Recently, we have elucidated the catalytic mechanism used by the CDPSs, which is of ping-pong type and passes through the successive formation of two covalent intermediates, an aminoacyl-enzyme then a dipeptidyl-enzyme (Figure 4). We have also identified key determinants of the CDPS specificity and this work is ongoing in the laboratory. We are also interested in cyclodipeptides-tailoring enzymes that are associated with CDPSs in DKP biosynthetic pathways. Therefore, we studied CYP121, a Mycobacterium tuberculosis cytochrome P450, which has been described as essential to the viability of the pathogen. Our work has led to the identification of the cyclodipeptide substrate and the product of the reaction catalyzed by CYP121, as well as the determination of its substrate and reaction specificity.

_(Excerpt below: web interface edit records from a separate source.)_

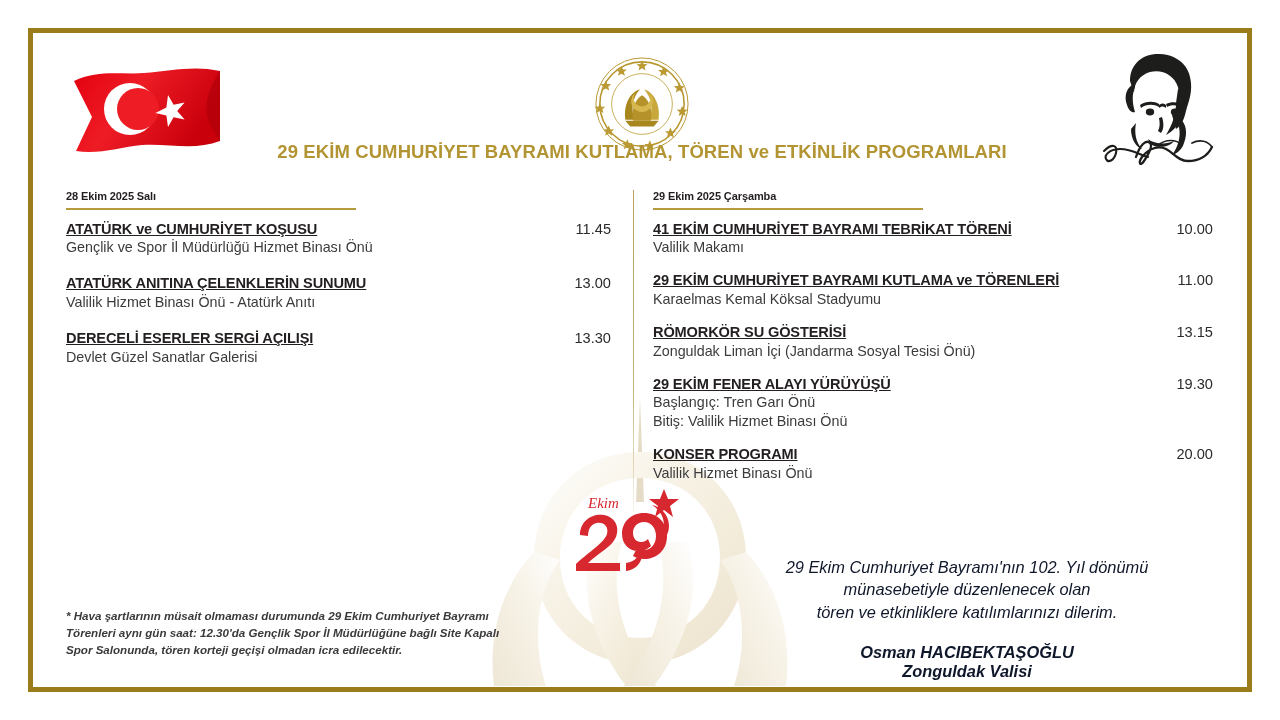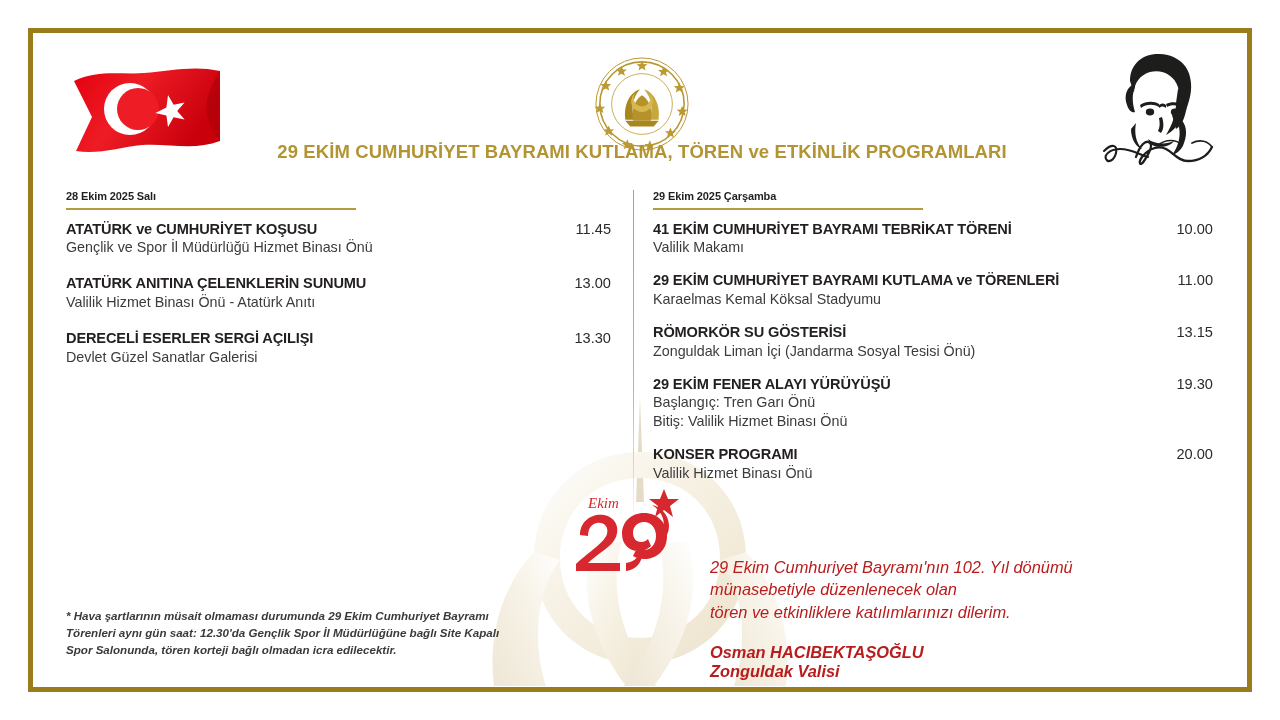"ATATÜRK ve CUMHURİYET KOŞUSU" .event .ev-title { text-decoration: none -> underline }
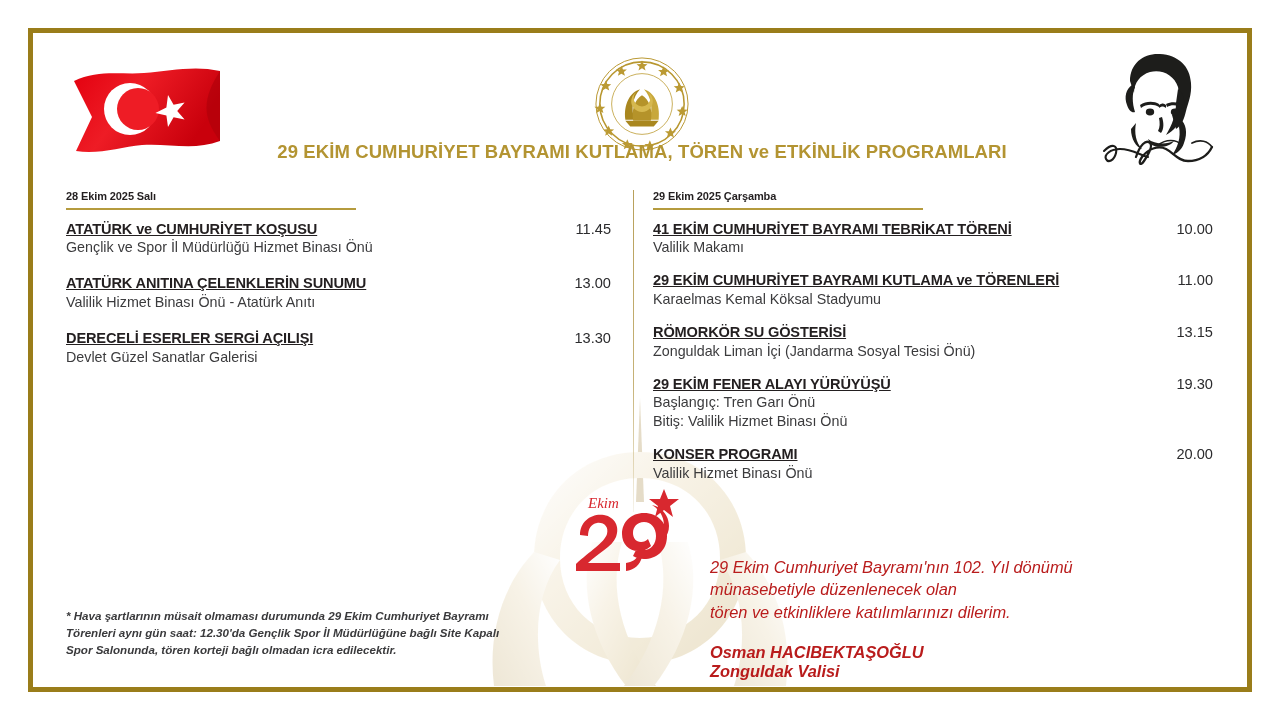"29 Ekim Cumhuriyet Bayramı'nın 102." .signature { color: #b91c1c -> #0f172a; left: 710px -> 726px; text-align: left -> center }
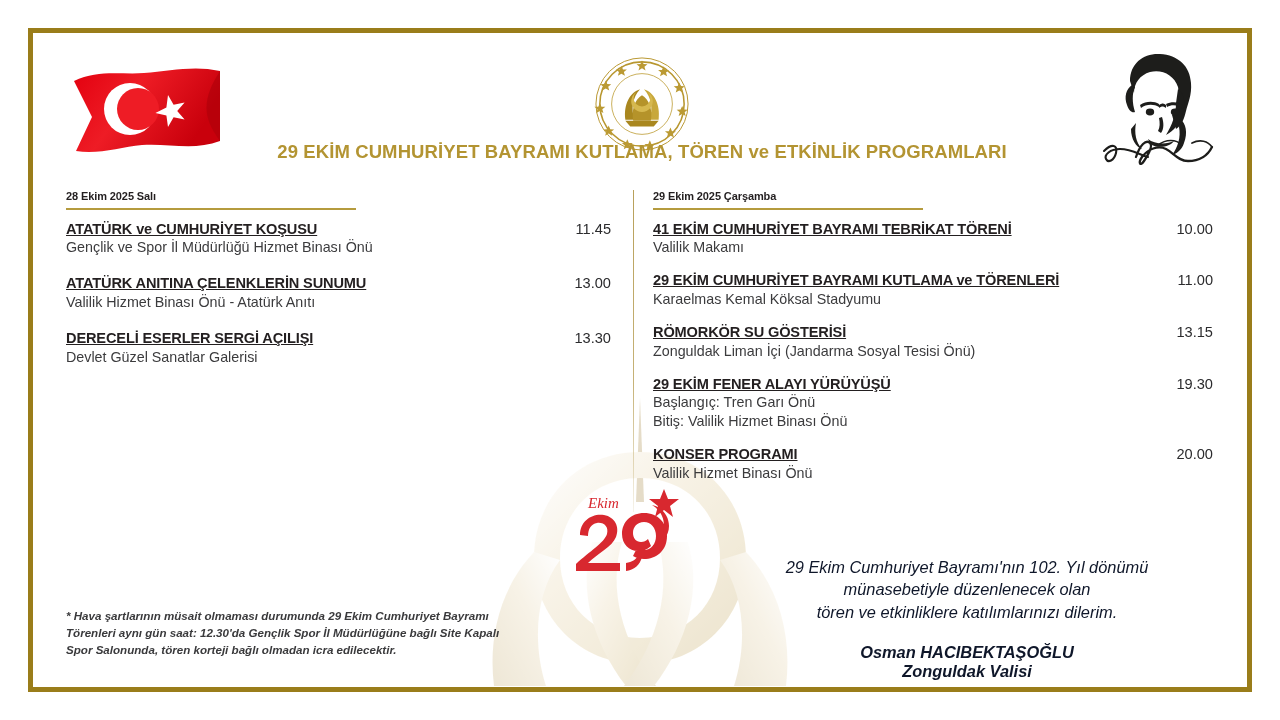"Spor Salonunda, tören korteji bağlı" div { text: bağlı -> geçişi }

Moreover, as CYP121 is a potential new therapeutic target, we develop substrates analogs as selective inhibitors of CYP121.
Engineering approaches aim to increase the diversity of molecules that can be synthesized with the CDPS-dependent biosynthetic pathways. They require improving our knowledge on specificity of CDPSs and cyclodipeptide-tailoring enzymes. This work is ongoing in the laboratory both for CDPS and tailoring enzymes. It will lead us in the short term to use various synthetic biology approaches to assess the potential of the chemical diversity accessible via such biosynthetic pathways.